===== The input

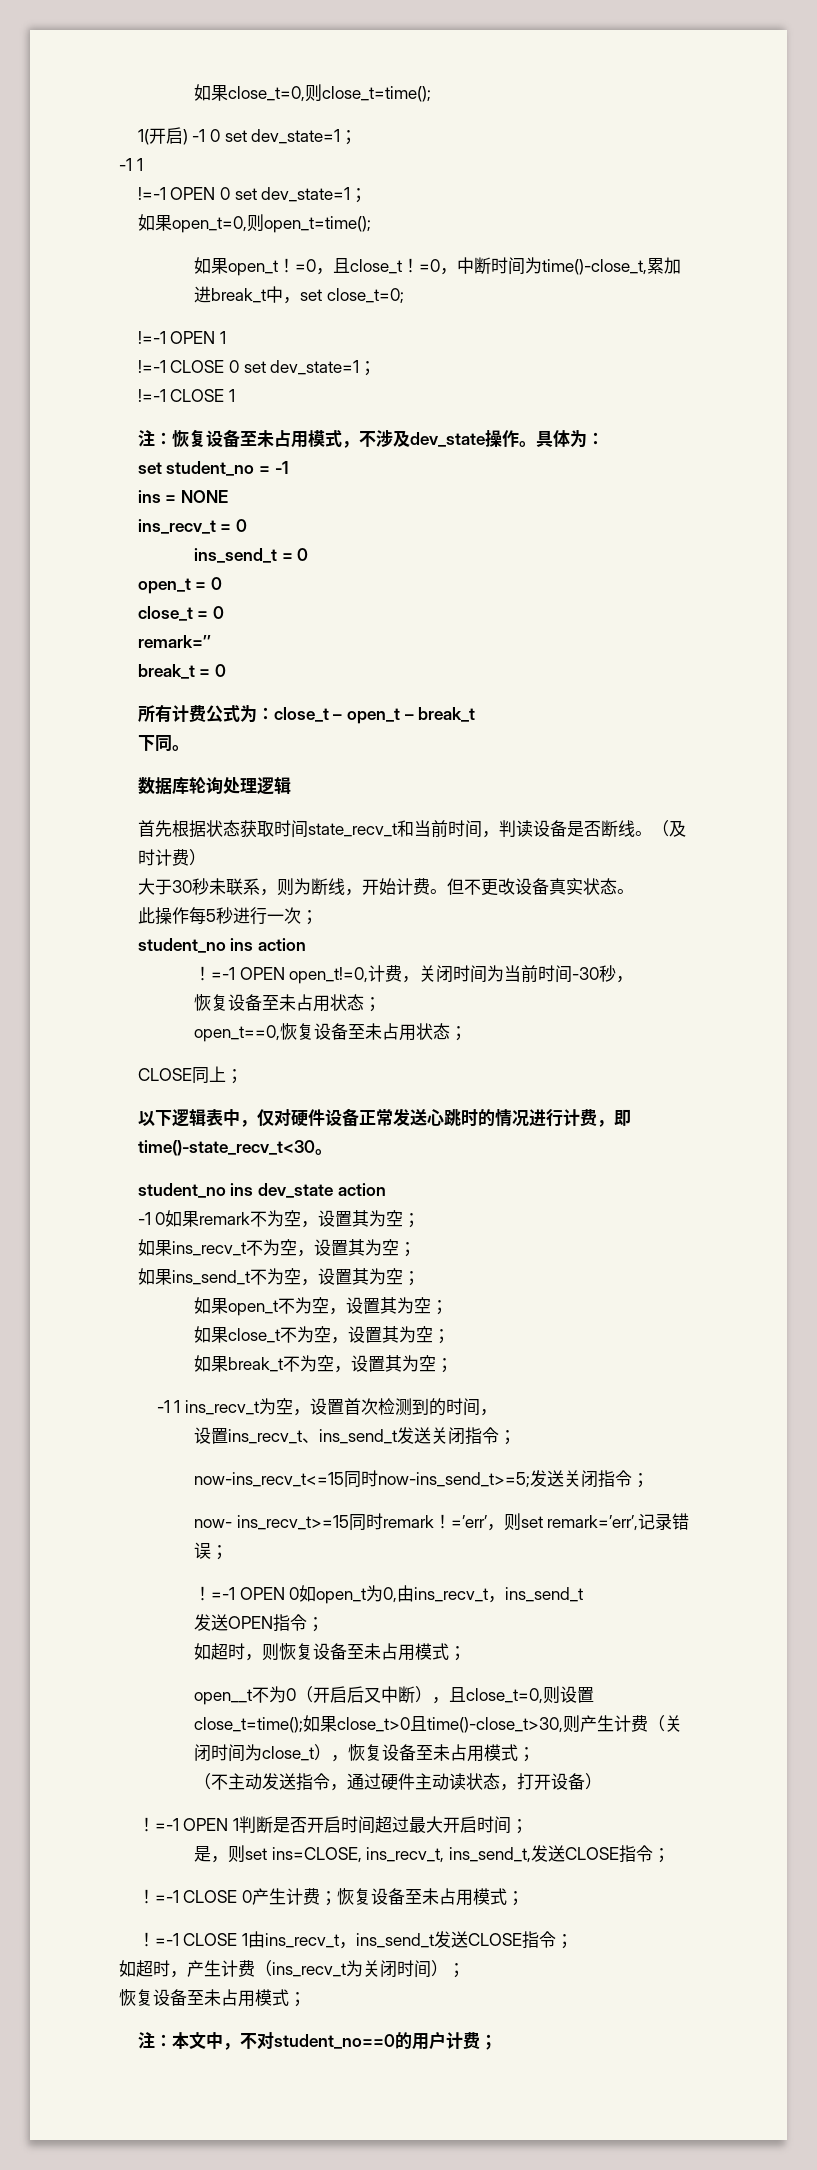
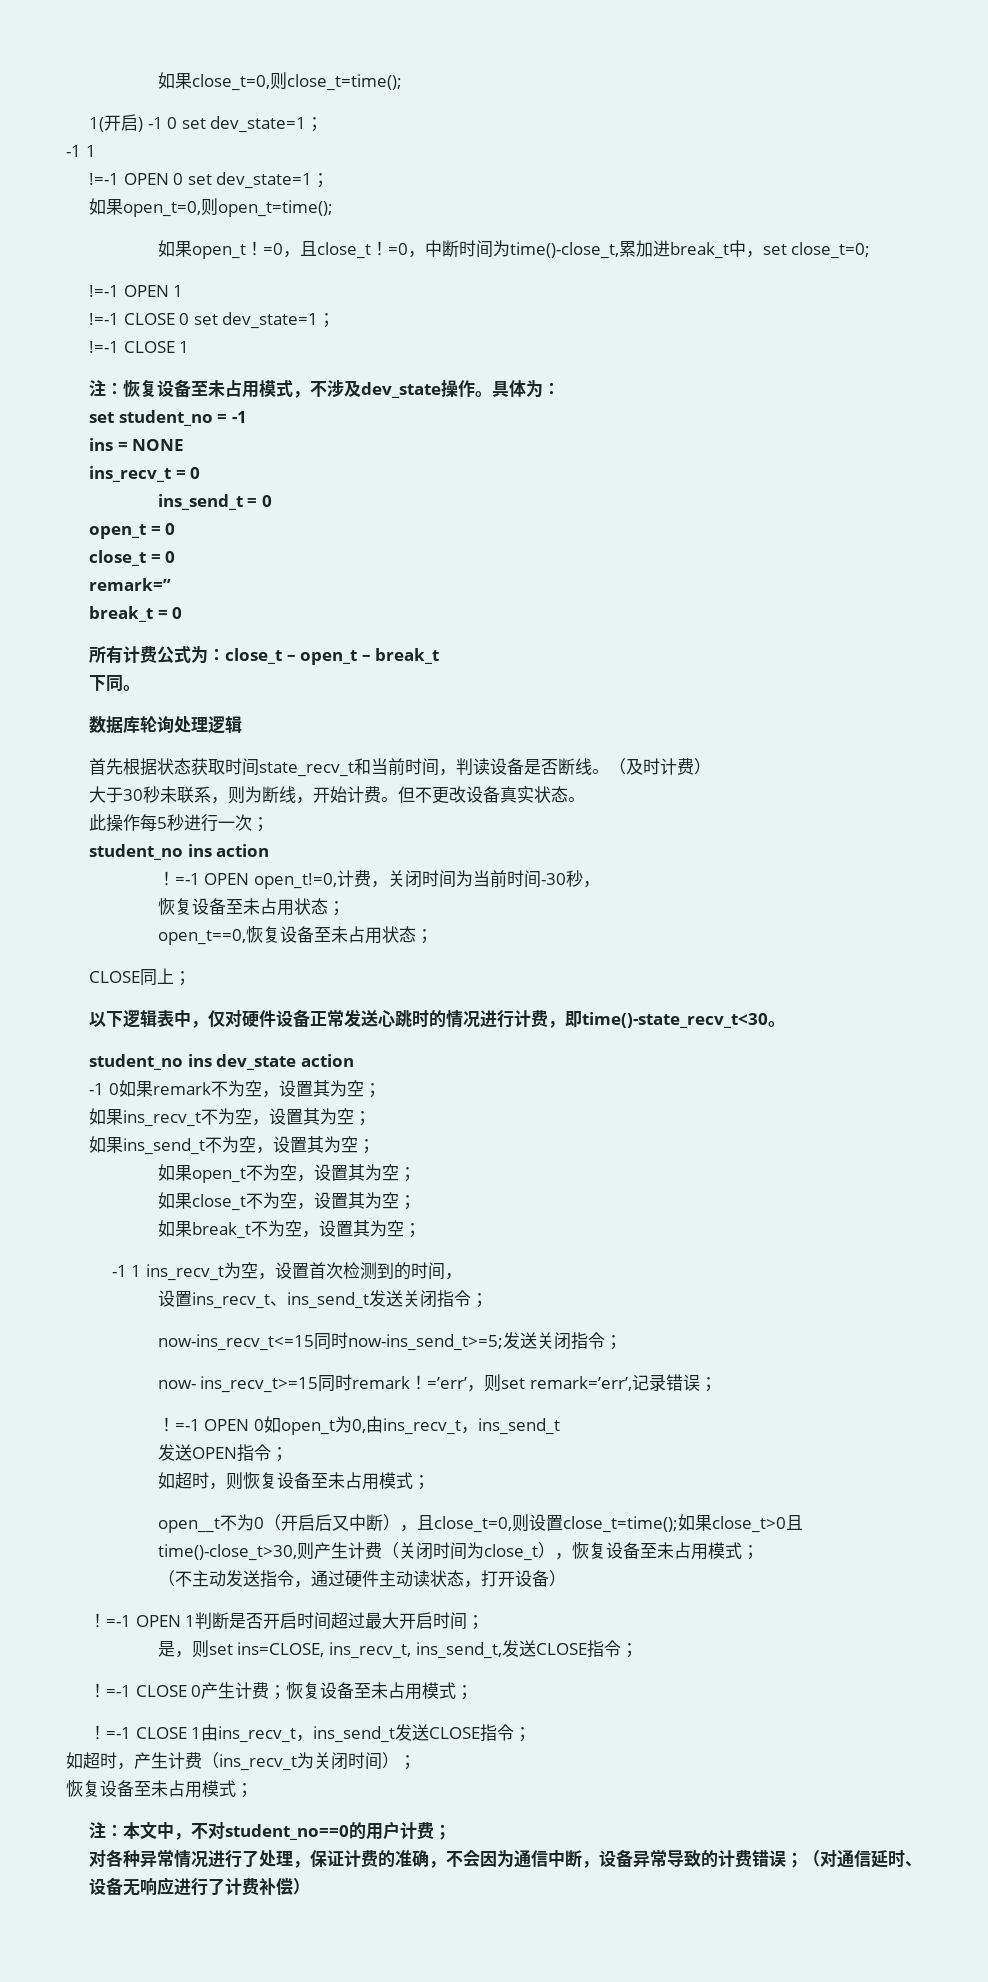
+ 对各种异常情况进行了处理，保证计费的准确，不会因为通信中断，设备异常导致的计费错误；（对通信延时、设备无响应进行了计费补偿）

==========
===== The input

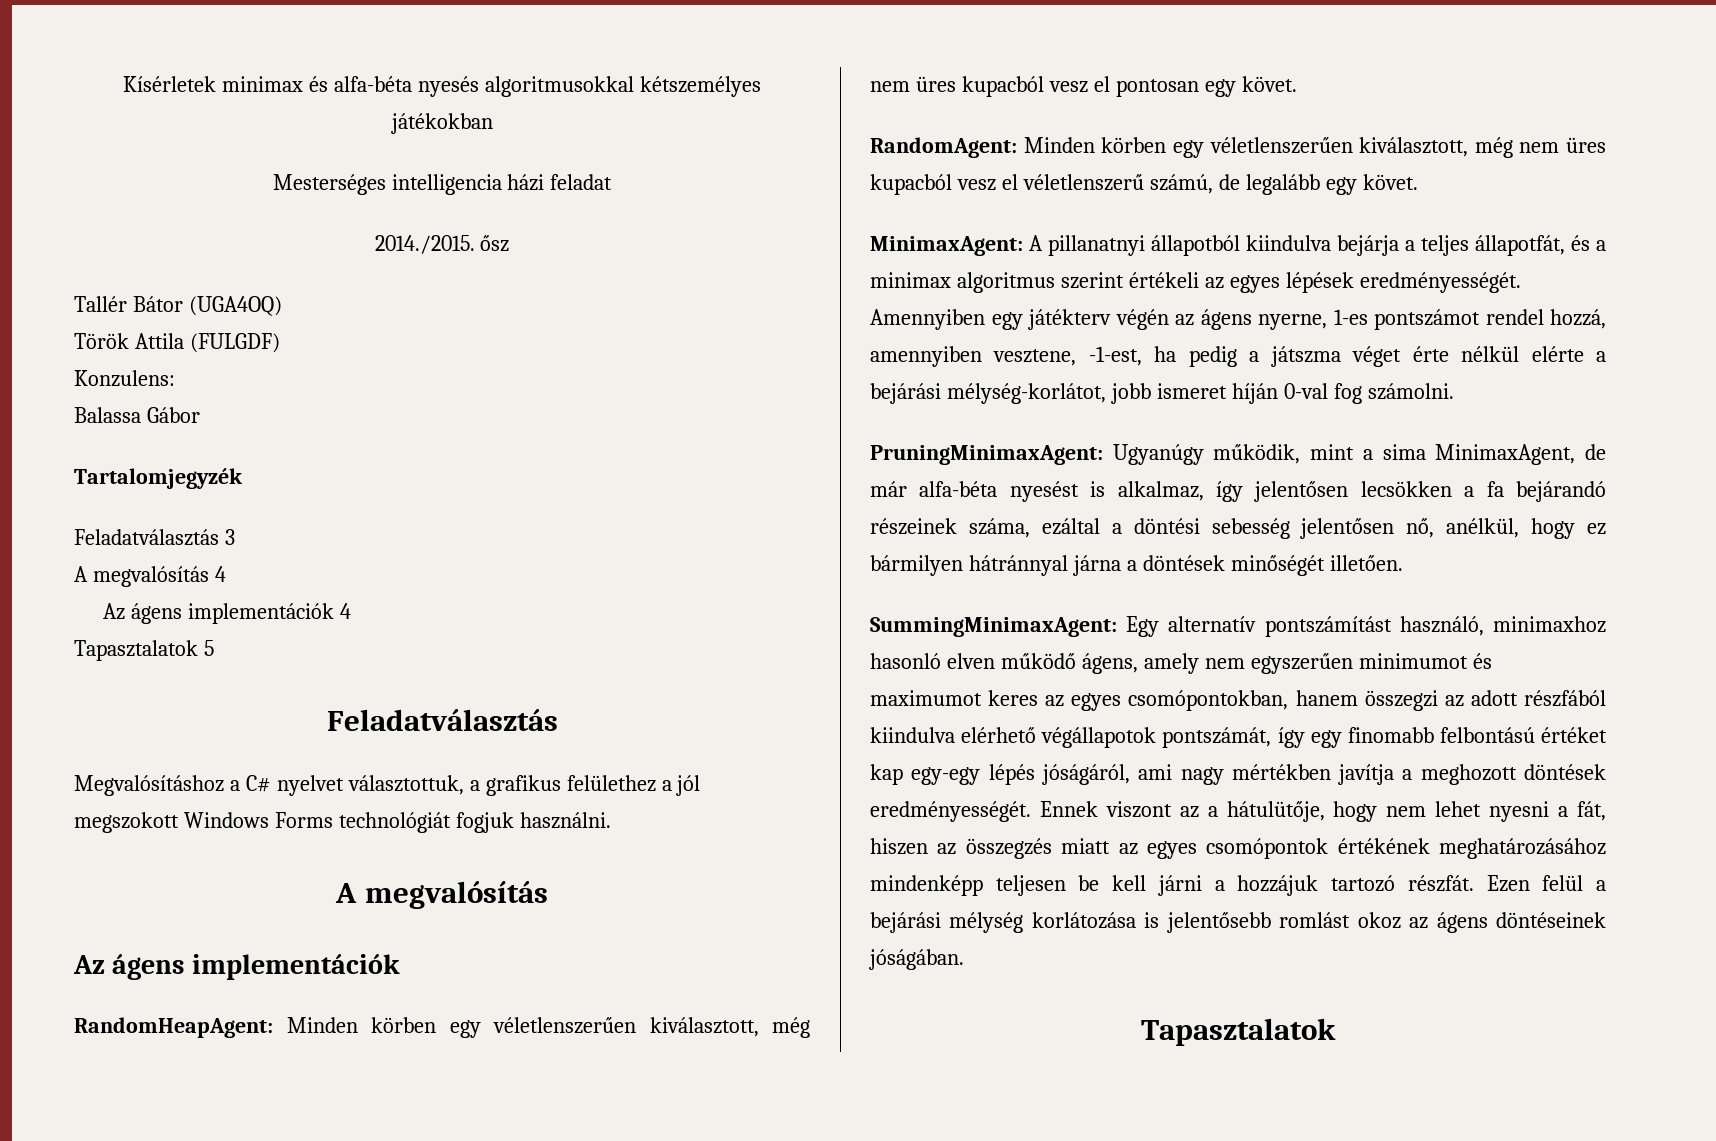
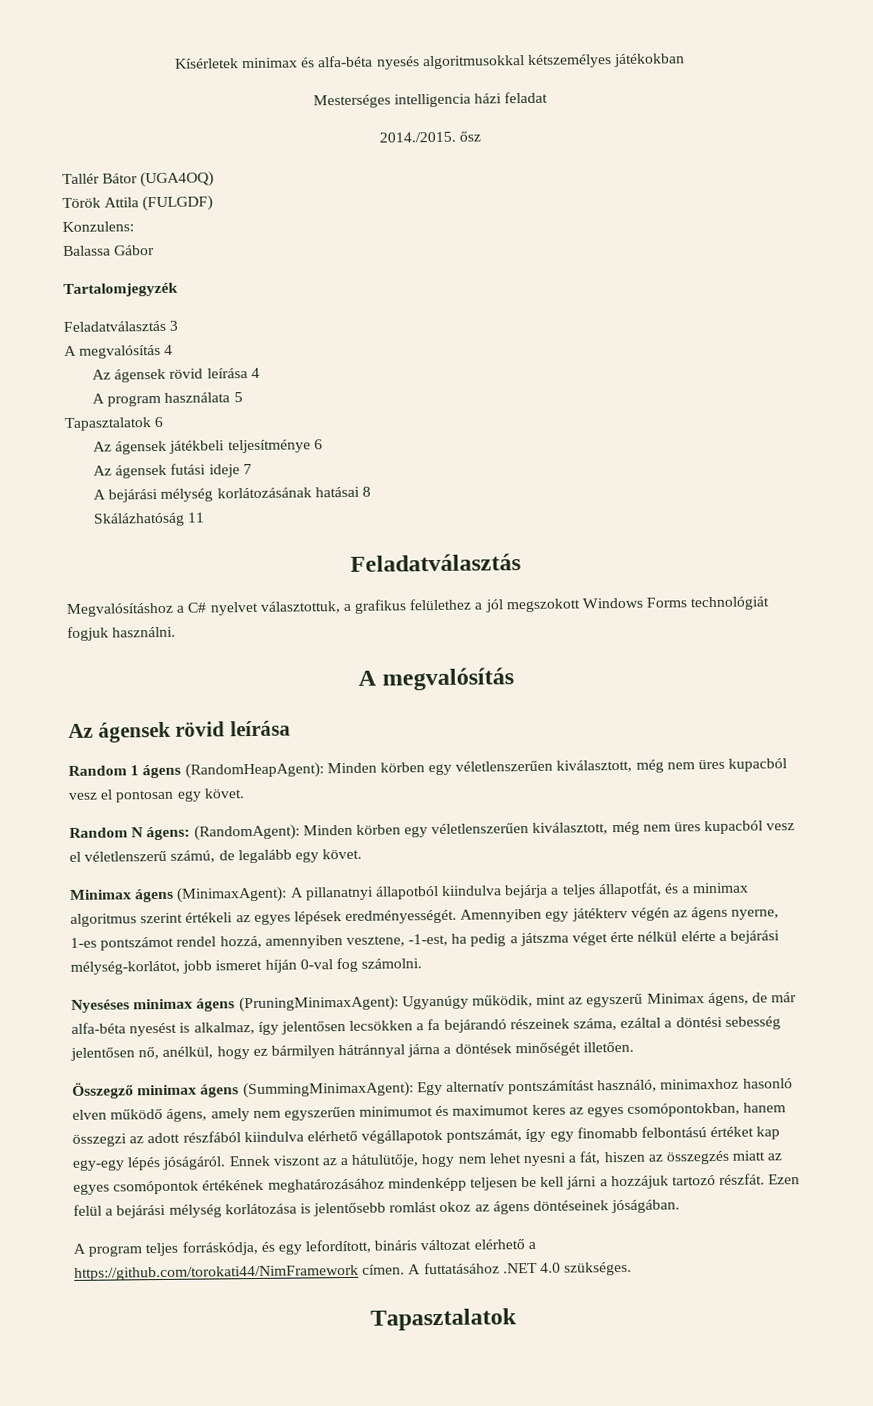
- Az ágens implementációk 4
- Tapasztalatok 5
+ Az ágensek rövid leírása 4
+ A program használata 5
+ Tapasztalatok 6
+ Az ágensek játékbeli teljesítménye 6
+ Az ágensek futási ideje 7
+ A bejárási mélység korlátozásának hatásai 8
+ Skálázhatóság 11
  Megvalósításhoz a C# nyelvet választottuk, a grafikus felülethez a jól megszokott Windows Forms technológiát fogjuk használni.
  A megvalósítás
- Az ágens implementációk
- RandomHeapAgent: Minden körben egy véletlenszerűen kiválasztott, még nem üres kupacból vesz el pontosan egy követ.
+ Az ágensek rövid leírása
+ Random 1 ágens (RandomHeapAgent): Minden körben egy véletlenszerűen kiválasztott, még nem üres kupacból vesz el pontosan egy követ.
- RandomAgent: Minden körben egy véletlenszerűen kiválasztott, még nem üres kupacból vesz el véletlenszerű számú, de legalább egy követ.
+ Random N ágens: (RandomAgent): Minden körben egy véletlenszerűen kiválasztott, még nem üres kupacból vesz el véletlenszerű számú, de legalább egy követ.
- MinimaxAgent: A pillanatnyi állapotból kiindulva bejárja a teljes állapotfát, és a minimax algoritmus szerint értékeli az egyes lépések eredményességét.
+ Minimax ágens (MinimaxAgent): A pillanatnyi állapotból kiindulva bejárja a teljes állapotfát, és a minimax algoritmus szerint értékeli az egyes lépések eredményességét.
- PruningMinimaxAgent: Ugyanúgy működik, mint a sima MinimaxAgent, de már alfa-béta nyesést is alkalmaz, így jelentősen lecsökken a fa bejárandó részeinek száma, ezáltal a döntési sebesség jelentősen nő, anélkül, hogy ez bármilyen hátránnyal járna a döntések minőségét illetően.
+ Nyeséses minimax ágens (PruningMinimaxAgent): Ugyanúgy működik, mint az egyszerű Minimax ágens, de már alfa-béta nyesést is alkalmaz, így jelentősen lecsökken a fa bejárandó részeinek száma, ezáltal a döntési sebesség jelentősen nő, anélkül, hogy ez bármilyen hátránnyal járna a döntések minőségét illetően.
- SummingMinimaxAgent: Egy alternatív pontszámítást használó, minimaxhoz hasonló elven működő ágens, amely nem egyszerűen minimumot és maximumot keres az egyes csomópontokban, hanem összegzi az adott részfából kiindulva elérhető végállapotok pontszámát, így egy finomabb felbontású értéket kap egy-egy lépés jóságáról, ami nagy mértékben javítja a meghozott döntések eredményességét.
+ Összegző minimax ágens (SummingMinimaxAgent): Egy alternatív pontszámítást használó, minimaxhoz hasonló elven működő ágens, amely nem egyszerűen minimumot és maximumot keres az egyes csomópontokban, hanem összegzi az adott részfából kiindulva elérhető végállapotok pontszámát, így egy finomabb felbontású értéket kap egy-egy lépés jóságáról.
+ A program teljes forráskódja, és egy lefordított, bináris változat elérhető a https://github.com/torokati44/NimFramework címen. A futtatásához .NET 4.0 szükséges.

==========
===== The input

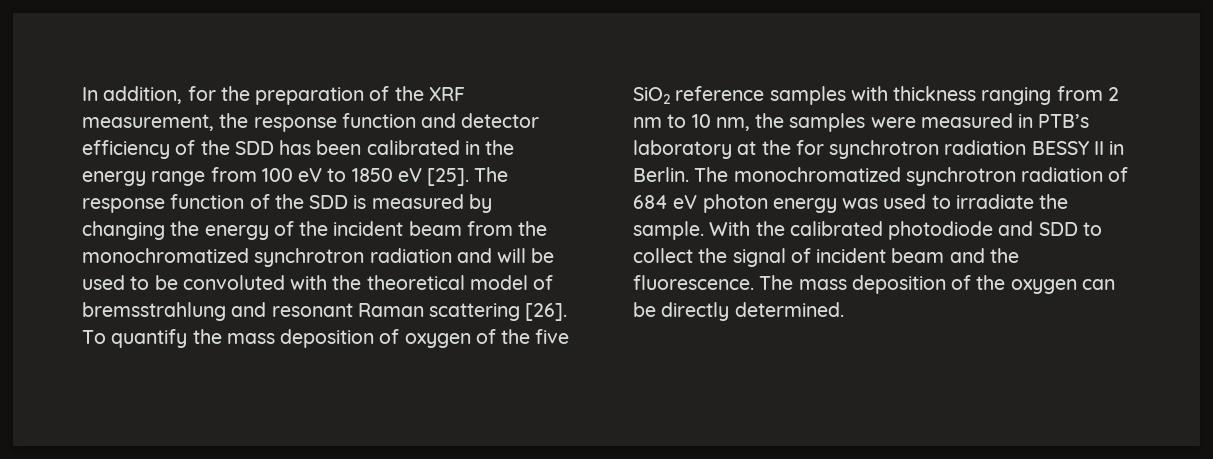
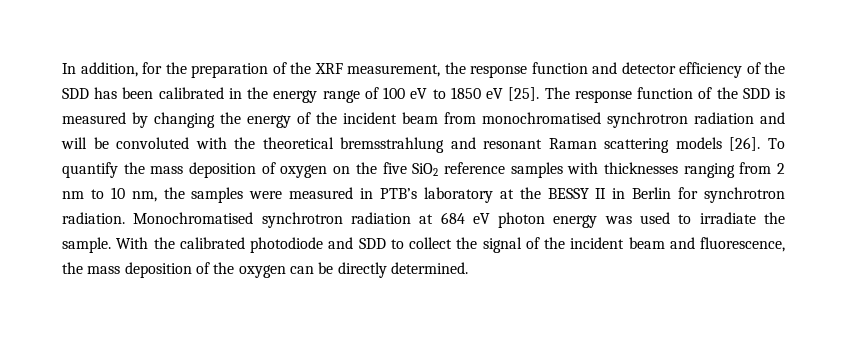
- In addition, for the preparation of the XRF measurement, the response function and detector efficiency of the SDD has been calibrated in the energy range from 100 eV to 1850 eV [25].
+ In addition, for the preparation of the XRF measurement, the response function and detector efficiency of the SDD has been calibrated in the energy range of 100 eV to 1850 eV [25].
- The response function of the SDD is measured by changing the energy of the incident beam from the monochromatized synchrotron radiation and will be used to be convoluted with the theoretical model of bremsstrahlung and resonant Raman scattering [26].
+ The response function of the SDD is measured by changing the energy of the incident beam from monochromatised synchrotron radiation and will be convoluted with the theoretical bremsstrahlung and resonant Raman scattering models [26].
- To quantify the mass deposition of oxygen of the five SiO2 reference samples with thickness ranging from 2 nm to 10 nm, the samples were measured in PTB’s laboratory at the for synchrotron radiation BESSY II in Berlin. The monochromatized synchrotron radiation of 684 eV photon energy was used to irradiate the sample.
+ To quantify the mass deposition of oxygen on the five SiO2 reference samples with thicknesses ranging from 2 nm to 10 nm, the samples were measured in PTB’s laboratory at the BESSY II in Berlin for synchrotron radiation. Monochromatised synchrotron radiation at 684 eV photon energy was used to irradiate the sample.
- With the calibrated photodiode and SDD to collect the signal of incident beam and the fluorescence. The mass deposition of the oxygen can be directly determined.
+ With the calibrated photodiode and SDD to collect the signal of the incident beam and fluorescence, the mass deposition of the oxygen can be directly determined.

==========

▶ _Task goal_: Before answering, count every line of the data that holds the word "nyesést"; the reply is that number only.

▶ _The answer_: 2